Can China fulfil its untapped economic growth potential?
Zhang Jun says studies highlight the importance of raising productivity

China's economic slowdown has fuelled widespread speculation about the economy's growth potential. While it is impossible to predict China's growth trajectory, understanding the economy's underlying trends is the best way to derive a meaningful estimate.
Some economists compare China to Japan in the early 1970s. After more than two decades of sustained rapid growth, Japan's economy slackened in 1971, leading to four decades of annual growth rates averaging less than 4 per cent.
Structural reform should be aimed at creating conditions for economic transformation
This correlation is reinforced by the convergence hypothesis, which states that a rapidly growing developing economy's real growth rate will slow when it reaches a certain share of the per capita capital stock and income of an advanced economy. According to economists Barry Eichengreen, Donghyun Park and Kwanho Shin, that share is about 60 per cent of America's per capita income (at 2005 international prices).
At first glance, the experiences of Asia's most advanced economies - Japan and the four "Asian tigers" (Hong Kong, Singapore, South Korea and Taiwan) - seem to be consistent with this theory.
But Eichengreen, Park and Shin also found that once this income level is reached, annual growth rates tend to fall by no more than two percentage points. Yet GDP in Japan plummeted by more than 50 per cent. Likewise, the Asian Tigers suffered a substantial slowdown.
These inconsistencies can be explained by external shocks. During Japan's boom, its total factor productivity, or the efficiency with which inputs are used, contributed about 40 per cent to GDP growth.
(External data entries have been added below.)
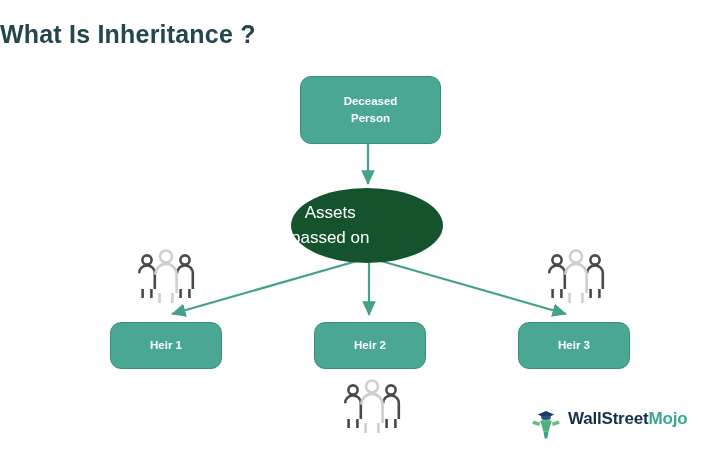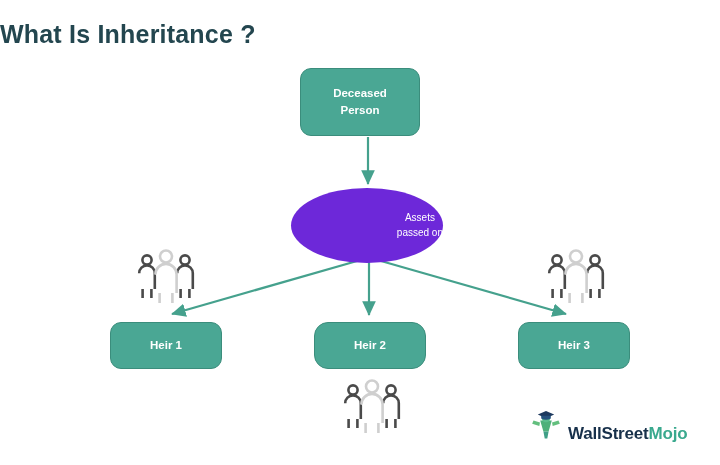"Deceased" .node-deceased { top: 68px -> 76px; width: 120px -> 141px }
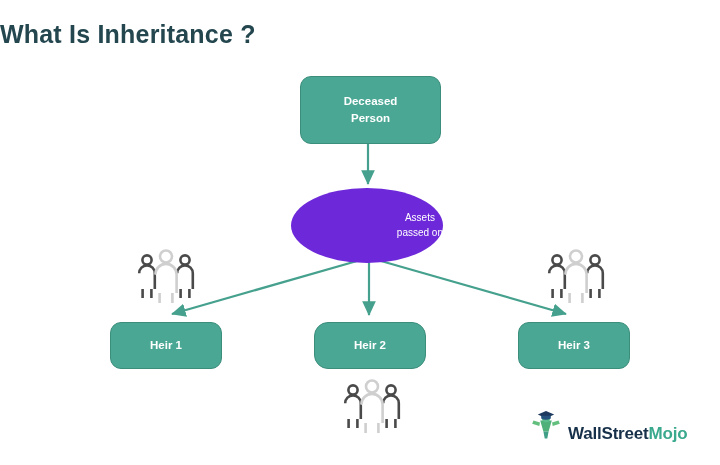"Assets" .ellipse { background: #6d28d9 -> #14532d; font-size: 10px -> 17px; justify-content: flex-end -> flex-start }
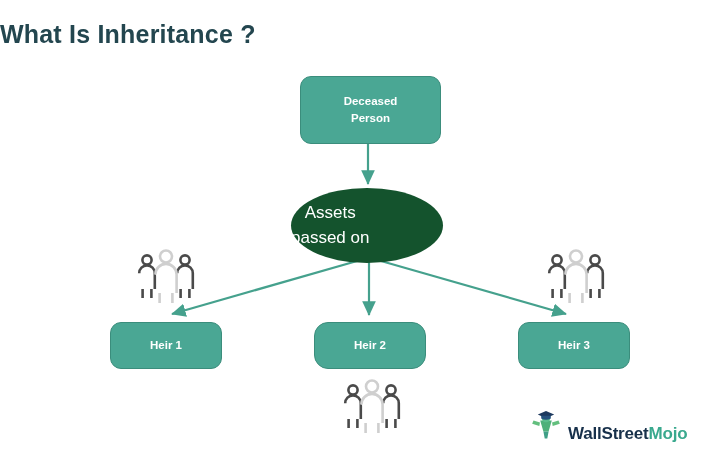"Heir 2" .heir-2 { border-radius: 14px -> none }
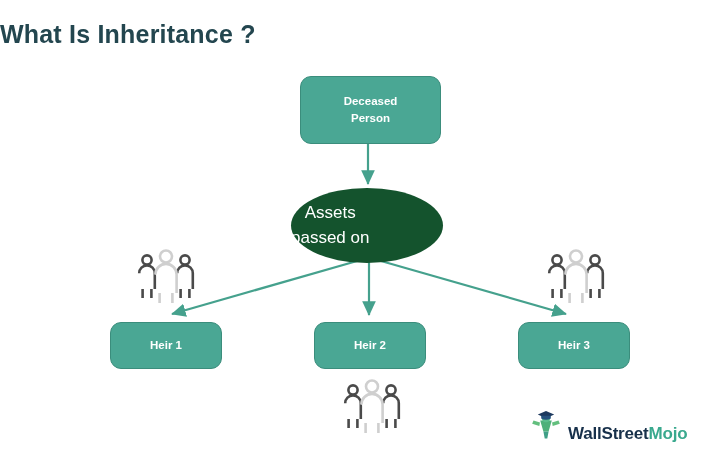"WallStreetMojo" .brand { align-items: flex-end -> flex-start }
When growth plummeted, this productivity fell even faster - a dramatic change clearly linked to the 1971 yen appreciation and the 1973 oil crisis.
External shocks also explain China's slowdown in gross domestic product since 2007. The renminbi's gradual appreciation against the US dollar is the cost shock's main driver, but the demand shock that followed the 2008 global financial crisis aggravated the situation. It is likely that total factor productivity has declined substantially.